What to do:
Find the line with "[51,234,68,247] [v] -> [615,196,629,208] ☑" in the records below. Output exactly from there until after the line with "[238,285,257,296] [615,88,629,100] in!", without pictures.

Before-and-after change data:
*****

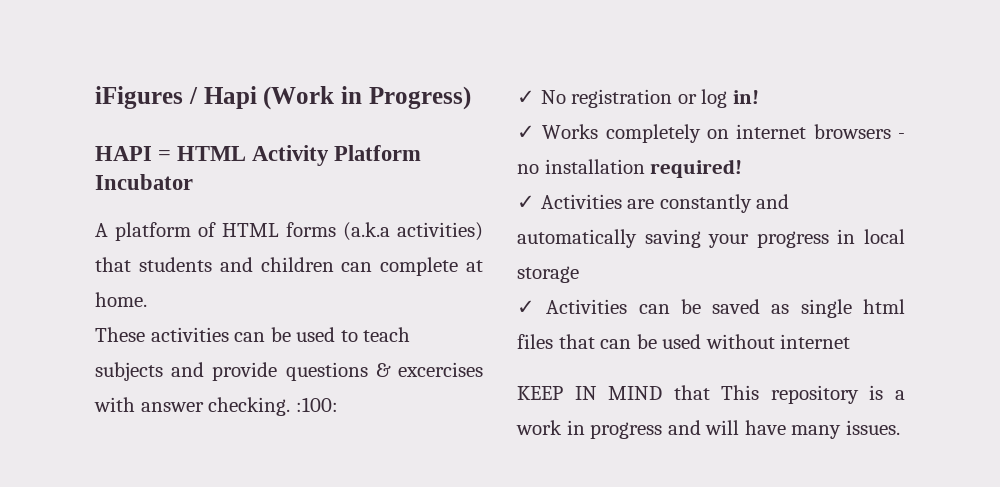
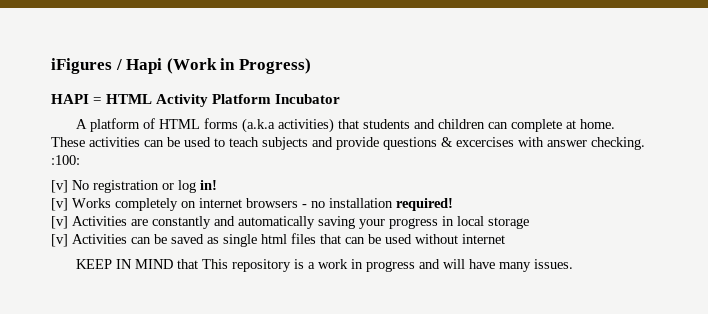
[517,90,535,104] ✓ -> [51,180,68,193] [v]
[517,125,535,139] ✓ -> [51,198,68,211] [v]
[517,195,535,209] ✓ -> [51,216,68,229] [v]
[517,300,535,314] ✓ -> [51,234,68,247] [v]

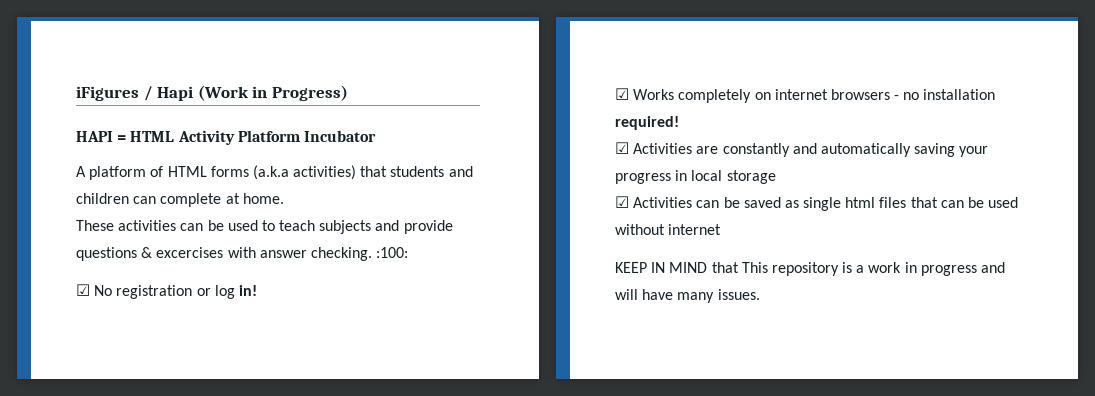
[51,180,68,193] [v] -> [76,284,90,296] ☑
[51,198,68,211] [v] -> [615,88,629,100] ☑
[51,216,68,229] [v] -> [615,142,629,154] ☑
[51,234,68,247] [v] -> [615,196,629,208] ☑

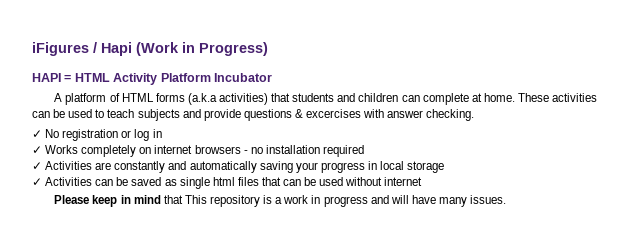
(284, 198) // -> (515, 97) none
[376,247,409,258] [76,284,90,296] :100: // ☑ -> [32,130,42,138] // ✓
[238,285,257,296] [615,88,629,100] in! // ☑ -> [152,129,162,138] [32,146,42,154] in // ✓
[615,116,679,130] [615,142,629,154] required! // ☑ -> [322,145,364,157] [32,162,42,170] required // ✓
[615,196,629,208] ☑ -> [32,178,42,186] ✓
[615,262,708,273] KEEP IN MIND -> [54,195,161,207] Please keep in mind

*****

Reply:
[51,234,68,247] [v] -> [615,196,629,208] ☑

(284, 198) // -> (515, 97) none
[376,247,409,258] [76,284,90,296] :100: // ☑ -> [32,130,42,138] // ✓
[238,285,257,296] [615,88,629,100] in! // ☑ -> [152,129,162,138] [32,146,42,154] in // ✓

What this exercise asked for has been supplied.